I recently started learning Ruby and going through the koans. Maybe it’s because I’ve been coding in Clojure recently, but Ruby feels a lot like a functional programming language.

First is Ruby has functions like reduce and map, which I don’t see too often in OO languages. So instead of using a for loop, you can map or reduce a collection.

nums = [3, 4, 5]
nums.reduce(:+)
# 12
nums.reduce(:-)
# -6
nums.reduce(:*)
# 60
nums.map { |n| n * n }
# [9, 16, 25]
nums.map { |n| n + 1 }
# [4, 5, 6]

This has probably become one of my favorite features in any language. It just makes everything so much easier, prettier, and you never really have to worry about off-by-one errors or infinite loops (unless you have an infinite sequence).

Another interesting observation is that the evaluation of the last line in a function is returned from the function.

def add(x, y)
    return x + y # Explicit Return
end
add(1, 2) # 3

def add(x, y)
    x + y # Implicit Return
end
add(1, 2) # 3

In Clojure, the last line of a function is returned as the result whereas in OO languages, you must specify some return keyword. It looks like Ruby decided to support both return operations, which is quite nice.

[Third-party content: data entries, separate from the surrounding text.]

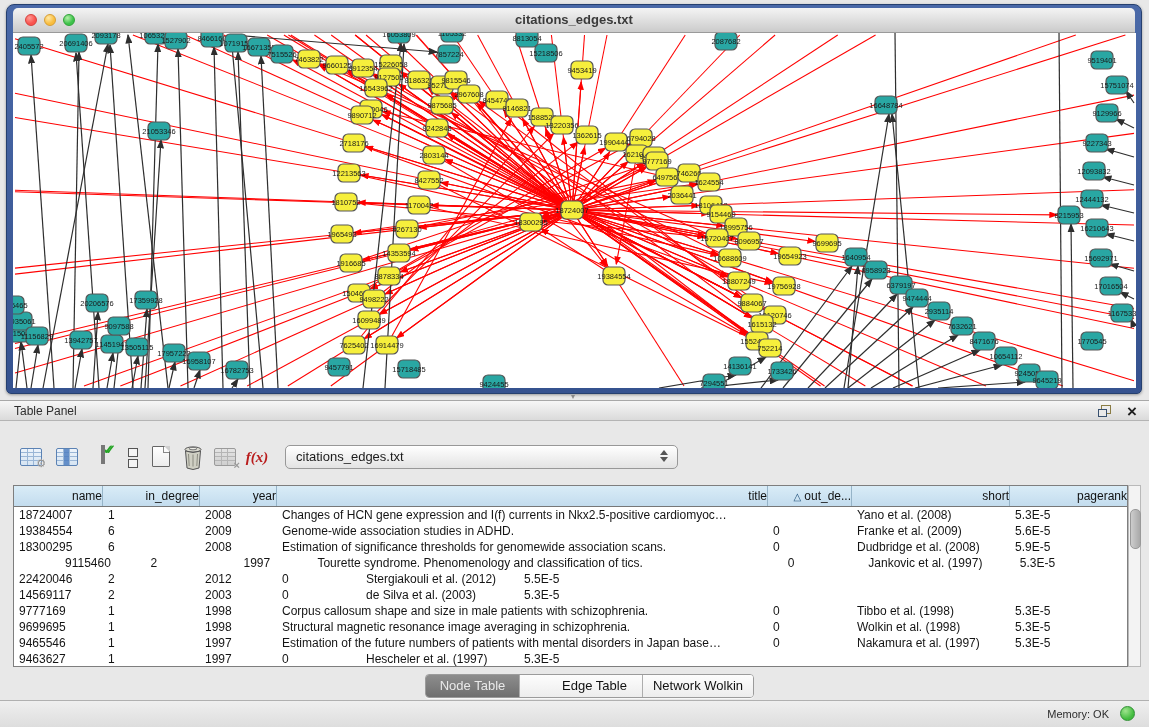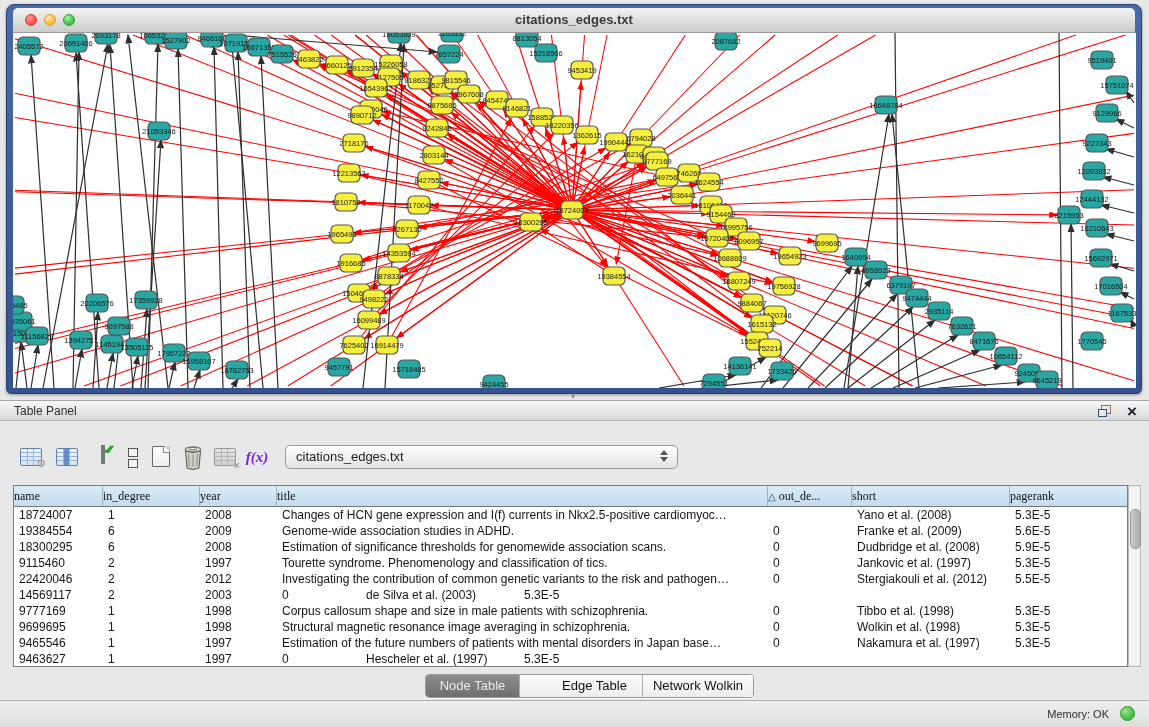--- a/index.html
+++ b/index.html
@@ -56,7 +56,7 @@
   .stacksq div{width:8px;height:7px;border:1px solid #555;background:#f4f4f4;margin-bottom:2px;}
   .doc-icon{display:inline-block;position:relative;width:16px;height:19px;background:linear-gradient(#ffffff,#ececec);border:1px solid #666;border-radius:1px;margin-top:4px;}
   .doc-icon:after{content:"";position:absolute;right:-1px;top:-1px;width:0;height:0;border-style:solid;border-width:0 6px 6px 0;border-color:transparent #cfcfcf transparent transparent;box-shadow:-1px 1px 0 #888;}
-  .fx{font-family:"Liberation Serif",serif;font-style:italic;font-weight:bold;font-size:15px;color:#6d28d9;line-height:30px;}
+  .fx{font-family:"Liberation Serif",serif;font-style:italic;font-weight:bold;font-size:15px;color:#b91c1c;line-height:30px;}
 
   .combo{position:absolute;left:285px;top:5px;width:393px;height:24px;box-sizing:border-box;
     border:1px solid #989898;border-radius:5px;background:linear-gradient(#ffffff,#e3e3e3);

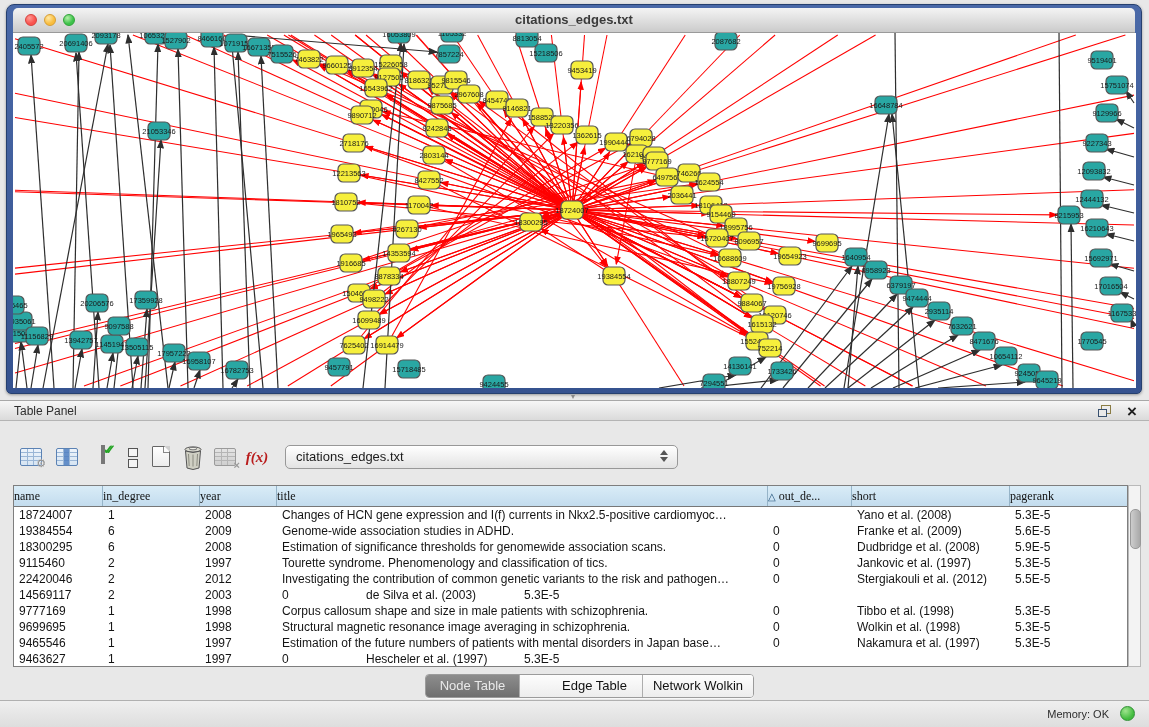--- a/index.html
+++ b/index.html
@@ -70,7 +70,7 @@
   .datatable{position:absolute;left:13px;top:63px;width:1115px;height:182px;box-sizing:border-box;
     border:1px solid #7e7e7e;background:#fff;}
   .thead{display:flex;height:21px;background:linear-gradient(#d9ecf7,#c3dcee);border-bottom:1px solid #777;box-sizing:border-box;}
-  .th{box-sizing:border-box;border-right:1px solid #96b4c8;font-size:12px;color:#111;text-align:left;line-height:20px;overflow:hidden;white-space:nowrap;font-family:Liberation Serif, serif;}
+  .th{box-sizing:border-box;border-right:1px solid #96b4c8;font-size:12px;color:#111;text-align:right;line-height:20px;overflow:hidden;white-space:nowrap;}
   .th:last-child{border-right:none;}
   .sort-tri{font-size:10px;color:#22527a;margin-right:3px;}
   .trow{display:flex;height:16px;font-size:12px;color:#141414;line-height:16px;}

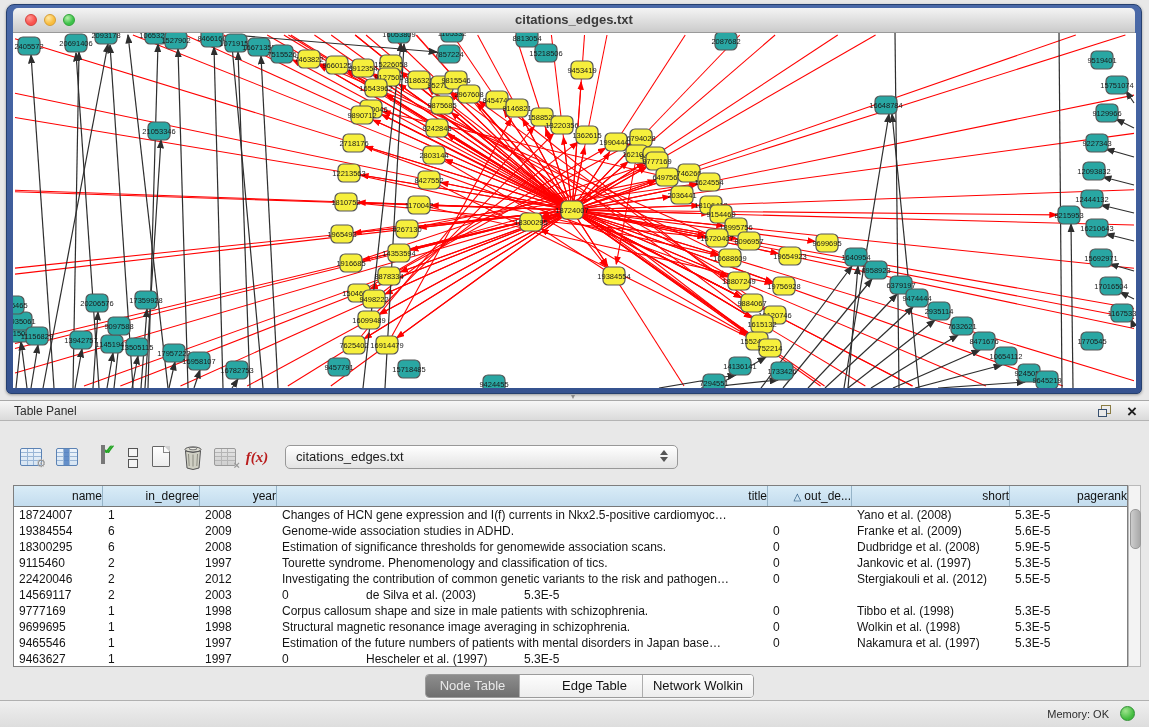--- a/index.html
+++ b/index.html
@@ -905,7 +905,7 @@
             <div class="td" style="width: 117px;">5.9E-5</div>
           </div>
           <div class="trow">
-            <div class="td" style="width: 89px;">9115460</div>
+            <div class="td" style="width: 89px; margin-left: 46px;">9115460</div>
             <div class="td" style="width: 97px;">2</div>
             <div class="td" style="width: 77px;">1997</div>
             <div class="td" style="width: 491px;">Tourette syndrome. Phenomenology and classification of tics.</div>

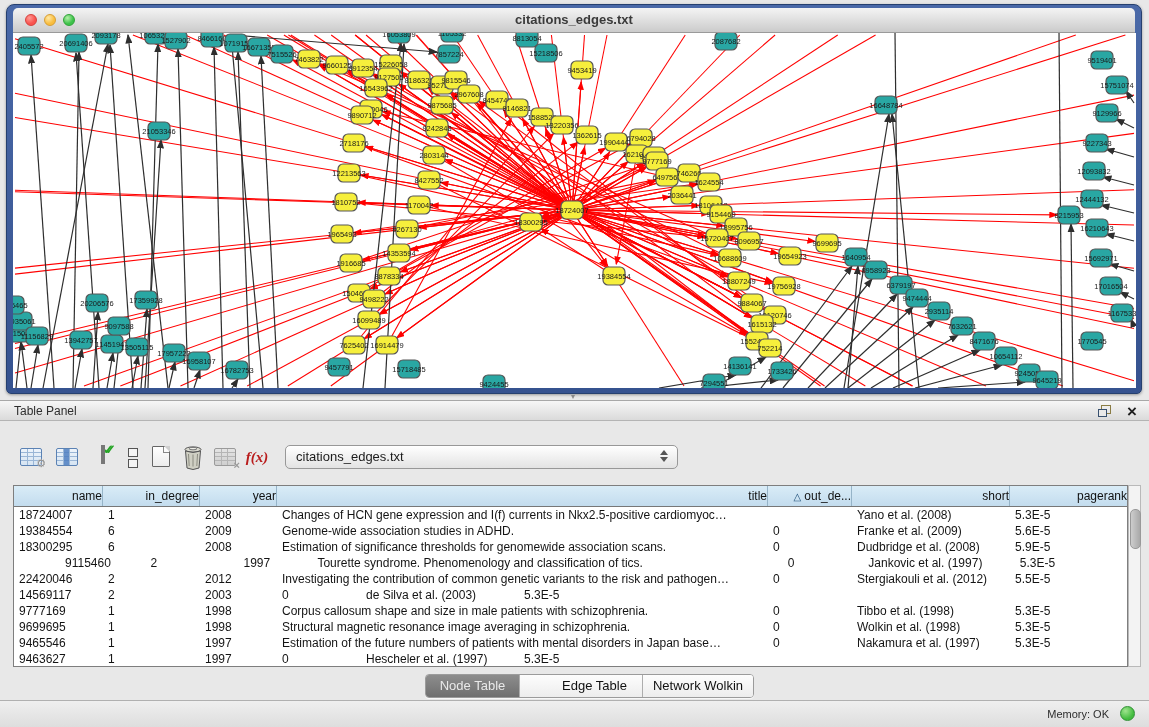--- a/index.html
+++ b/index.html
@@ -917,7 +917,6 @@
             <div class="td" style="width: 89px;">22420046</div>
             <div class="td" style="width: 97px;">2</div>
             <div class="td" style="width: 77px;">2012</div>
-            <div class="td" style="width: 491px;">Investigating the contribution of common genetic variants to the risk and pathogen…</div>
             <div class="td" style="width: 84px;">0</div>
             <div class="td" style="width: 158px;">Stergiakouli et al. (2012)</div>
             <div class="td" style="width: 117px;">5.5E-5</div>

After doing a little Googling on what languages Ruby is based off of, its functional nature started to make more sense. On ruby-lang.org, it explains that the language was inspired by several languages, which include both Object-Oriented and Functional.

This explains why Ruby has this Functional flavor to it, while also supporting many of the features you might see in an Object-Oriented language.